> REQUIREMENT: In the listing beneath this line, copy exactly the lines starting with the one containing "[78,139,644,153] [78,162,680,176] [78,185,673,199]" and going on through the one containing "[460,305,636,319] grossmanclar@wisc.edu. ->".

> GIVEN INFORMATION:
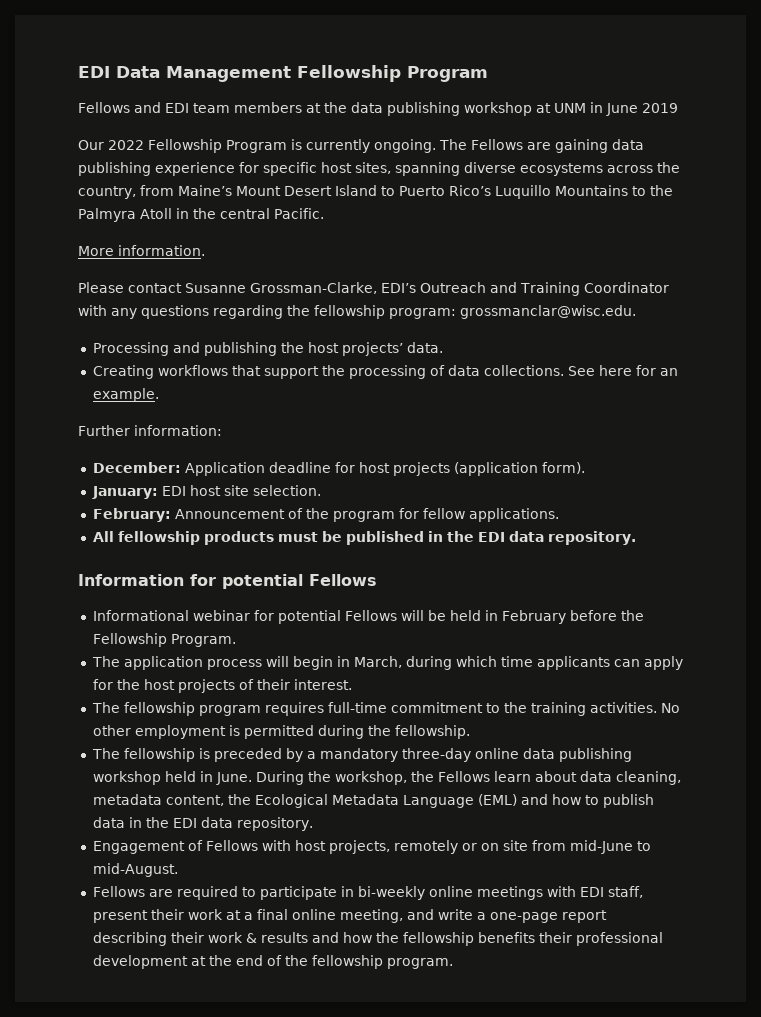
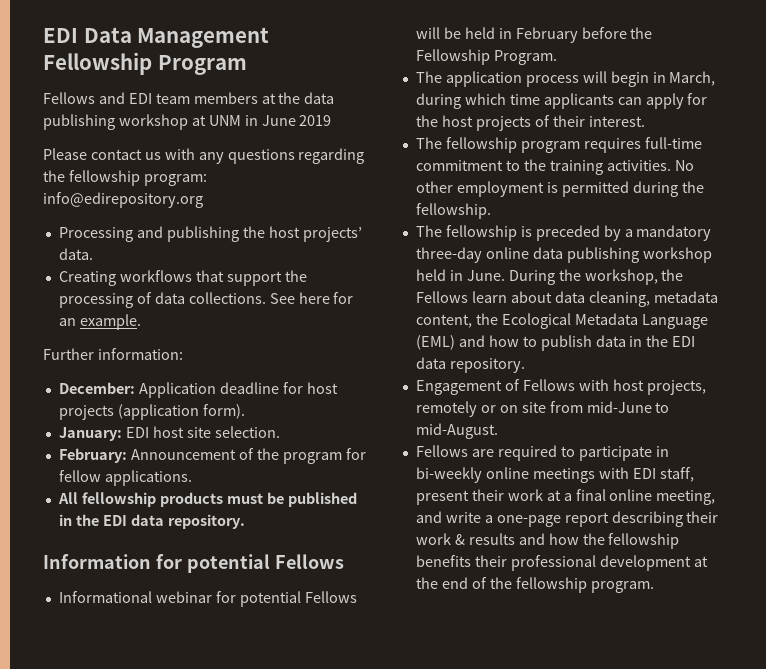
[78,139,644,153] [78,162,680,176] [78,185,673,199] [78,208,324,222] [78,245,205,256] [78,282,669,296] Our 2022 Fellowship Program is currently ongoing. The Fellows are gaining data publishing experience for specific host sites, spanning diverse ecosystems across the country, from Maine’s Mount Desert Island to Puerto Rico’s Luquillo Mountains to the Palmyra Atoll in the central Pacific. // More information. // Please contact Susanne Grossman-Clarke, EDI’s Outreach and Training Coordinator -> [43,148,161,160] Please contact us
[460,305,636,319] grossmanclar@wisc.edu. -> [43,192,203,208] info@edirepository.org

* * *

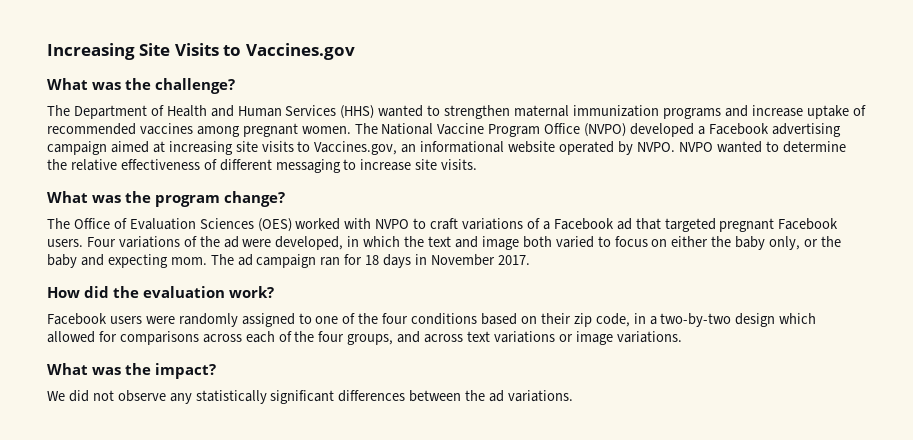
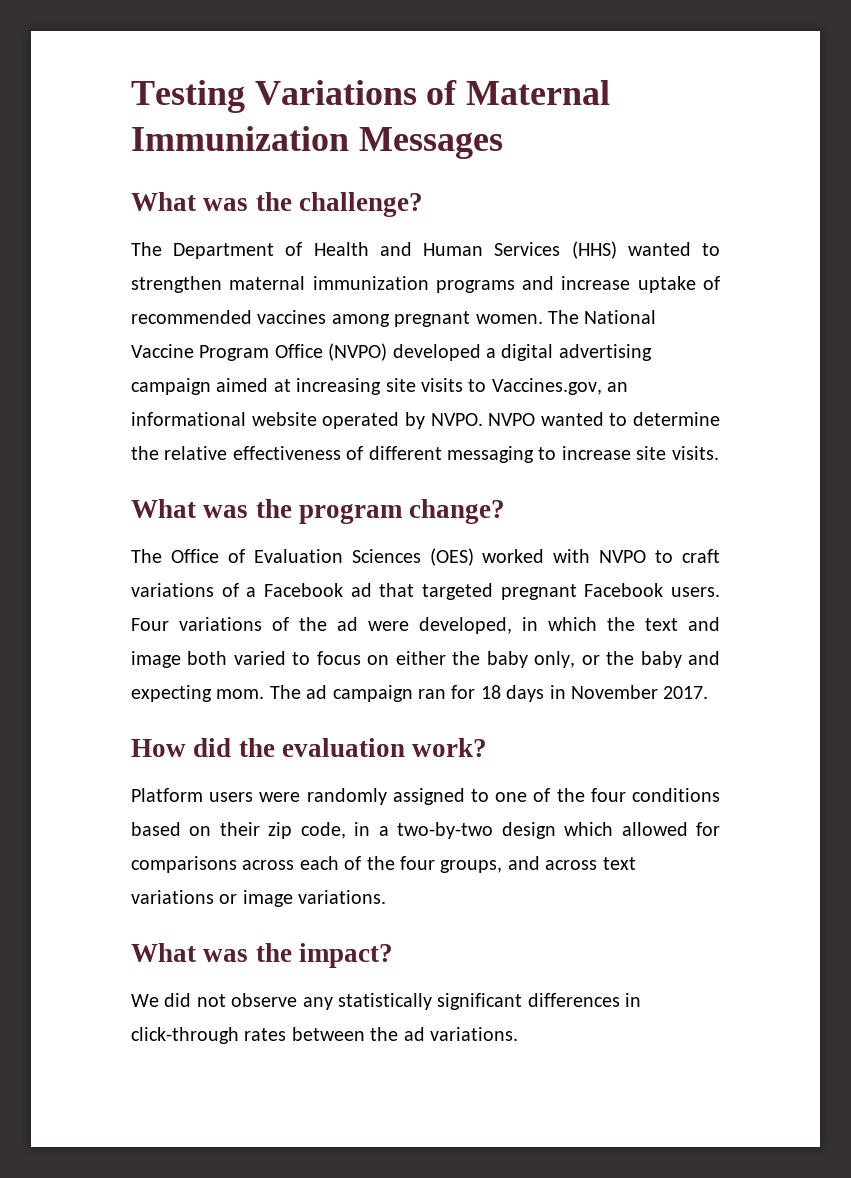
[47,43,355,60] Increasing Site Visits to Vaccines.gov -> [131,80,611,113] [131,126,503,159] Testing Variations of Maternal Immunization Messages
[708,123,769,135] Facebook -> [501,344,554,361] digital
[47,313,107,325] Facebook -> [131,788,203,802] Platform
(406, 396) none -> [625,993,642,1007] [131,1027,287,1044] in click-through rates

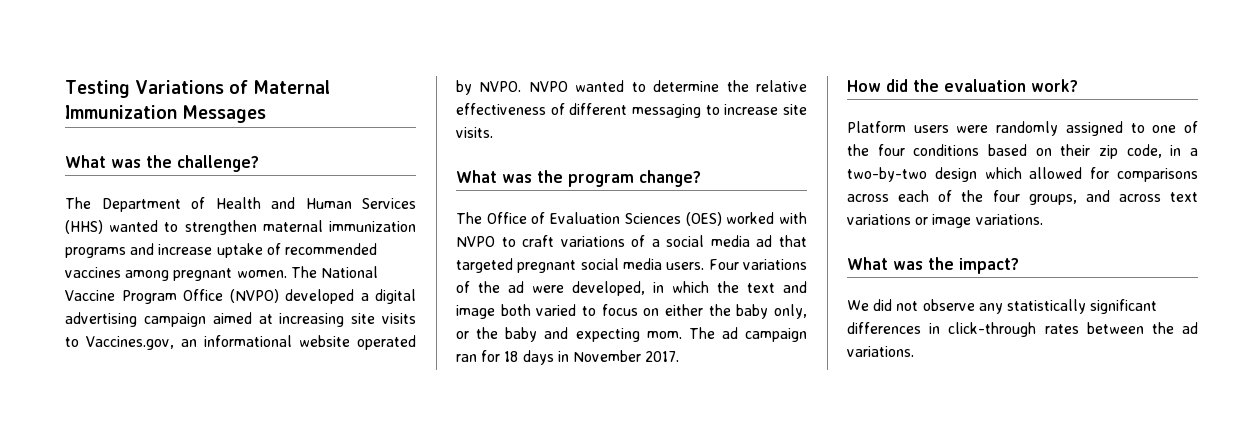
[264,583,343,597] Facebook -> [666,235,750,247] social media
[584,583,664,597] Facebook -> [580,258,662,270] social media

> YOUR RESPONSE:
[78,139,644,153] [78,162,680,176] [78,185,673,199] [78,208,324,222] [78,245,205,256] [78,282,669,296] Our 2022 Fellowship Program is currently ongoing. The Fellows are gaining data publishing experience for specific host sites, spanning diverse ecosystems across the country, from Maine’s Mount Desert Island to Puerto Rico’s Luquillo Mountains to the Palmyra Atoll in the central Pacific. // More information. // Please contact Susanne Grossman-Clarke, EDI’s Outreach and Training Coordinator -> [43,148,161,160] Please contact us
[460,305,636,319] grossmanclar@wisc.edu. -> [43,192,203,208] info@edirepository.org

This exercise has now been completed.